Net cash used in investing activities increased $1,071 million to $993 million for the six months ended June 30, 2021, compared to cash provided by investing activities of $78 million for the same period in 2020. The increase was due to the proceeds of $1.4 billion received on the sale of Emera Maine in 2020, partially offset by lower capital expenditures in 2021.

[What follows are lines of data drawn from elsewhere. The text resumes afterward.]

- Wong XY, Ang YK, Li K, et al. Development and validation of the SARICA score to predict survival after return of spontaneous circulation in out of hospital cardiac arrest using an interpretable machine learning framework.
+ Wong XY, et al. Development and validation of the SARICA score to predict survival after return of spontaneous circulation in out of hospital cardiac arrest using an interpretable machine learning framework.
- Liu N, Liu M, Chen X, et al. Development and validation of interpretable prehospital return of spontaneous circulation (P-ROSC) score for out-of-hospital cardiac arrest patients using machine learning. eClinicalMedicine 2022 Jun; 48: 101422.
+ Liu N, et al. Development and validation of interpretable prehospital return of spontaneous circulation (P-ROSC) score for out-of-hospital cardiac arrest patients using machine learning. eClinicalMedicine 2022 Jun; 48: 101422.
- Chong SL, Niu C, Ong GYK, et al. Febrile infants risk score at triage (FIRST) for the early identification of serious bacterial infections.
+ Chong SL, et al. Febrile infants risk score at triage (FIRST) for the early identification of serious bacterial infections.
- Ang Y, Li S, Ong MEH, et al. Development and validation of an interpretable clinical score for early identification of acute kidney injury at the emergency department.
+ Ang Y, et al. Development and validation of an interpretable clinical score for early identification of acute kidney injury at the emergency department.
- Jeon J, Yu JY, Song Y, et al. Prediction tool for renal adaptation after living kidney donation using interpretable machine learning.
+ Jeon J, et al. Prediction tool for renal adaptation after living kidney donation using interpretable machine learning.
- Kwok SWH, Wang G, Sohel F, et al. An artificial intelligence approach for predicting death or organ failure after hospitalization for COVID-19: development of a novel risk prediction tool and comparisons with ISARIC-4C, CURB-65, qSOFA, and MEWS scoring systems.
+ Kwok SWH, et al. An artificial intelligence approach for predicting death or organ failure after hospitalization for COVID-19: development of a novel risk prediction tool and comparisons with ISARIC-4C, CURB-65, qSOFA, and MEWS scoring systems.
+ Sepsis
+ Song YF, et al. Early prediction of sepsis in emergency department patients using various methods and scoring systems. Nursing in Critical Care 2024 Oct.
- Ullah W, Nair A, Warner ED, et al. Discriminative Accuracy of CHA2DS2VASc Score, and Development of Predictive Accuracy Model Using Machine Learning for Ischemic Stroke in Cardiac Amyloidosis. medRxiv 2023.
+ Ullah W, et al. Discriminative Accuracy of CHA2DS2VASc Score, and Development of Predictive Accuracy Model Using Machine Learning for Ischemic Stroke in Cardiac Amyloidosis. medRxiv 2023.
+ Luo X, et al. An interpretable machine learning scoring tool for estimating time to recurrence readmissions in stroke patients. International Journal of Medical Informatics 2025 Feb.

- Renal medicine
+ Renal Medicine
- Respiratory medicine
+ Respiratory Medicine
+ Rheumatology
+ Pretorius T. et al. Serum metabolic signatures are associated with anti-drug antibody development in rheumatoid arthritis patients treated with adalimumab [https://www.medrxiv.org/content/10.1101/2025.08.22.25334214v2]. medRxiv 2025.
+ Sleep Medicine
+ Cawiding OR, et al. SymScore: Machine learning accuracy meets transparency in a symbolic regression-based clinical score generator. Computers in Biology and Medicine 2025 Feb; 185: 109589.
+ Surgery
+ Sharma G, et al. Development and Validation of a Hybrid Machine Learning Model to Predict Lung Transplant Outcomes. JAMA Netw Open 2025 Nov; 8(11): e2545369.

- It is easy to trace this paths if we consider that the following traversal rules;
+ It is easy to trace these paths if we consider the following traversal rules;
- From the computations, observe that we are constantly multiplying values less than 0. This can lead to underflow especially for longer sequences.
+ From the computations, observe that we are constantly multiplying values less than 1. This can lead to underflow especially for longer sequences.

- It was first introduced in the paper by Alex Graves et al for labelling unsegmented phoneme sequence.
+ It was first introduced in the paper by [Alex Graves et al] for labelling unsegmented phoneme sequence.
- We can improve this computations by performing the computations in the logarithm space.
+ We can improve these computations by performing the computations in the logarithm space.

Capital expenditures for the six months ended June 30, 2021, including AFUDC, were $1,026 million compared to $1,343 million for the same period in 2020. Details of the 2021 capital spend by segment are shown below:

 

   

$560 million - Florida Electric Utility (2020 – $711 million);

   

$156 million - Canadian Electric Utilities (2020 – $176 million);

   

$51 million - Other Electric Utilities (2020 – $93 million);

   

$257 million - Gas Utilities and Infrastructure (2020 – $361 million); and

   

$2 million - Other (2020 – $2 million).

Cash Flow from Financing Activities

Net cash provided by financing activities increased $1,032 million to $320 million for the six months ended June 30, 2021, compared to cash used in financing activities of $712 million for the same period in 2020. The increase was due to net proceeds from the issuance of long-term debt at Tampa Electric, NMGC and PGS in 2021, repayment of long-term debt at TECO Finance in 2020, lower net repayments of committed credit facilities at TECO Finance and Emera and the issuance of preferred shares. This was partially offset by higher net repayments of short-term debt at TEC and net proceeds from long-term debt in 2020 at NSPI.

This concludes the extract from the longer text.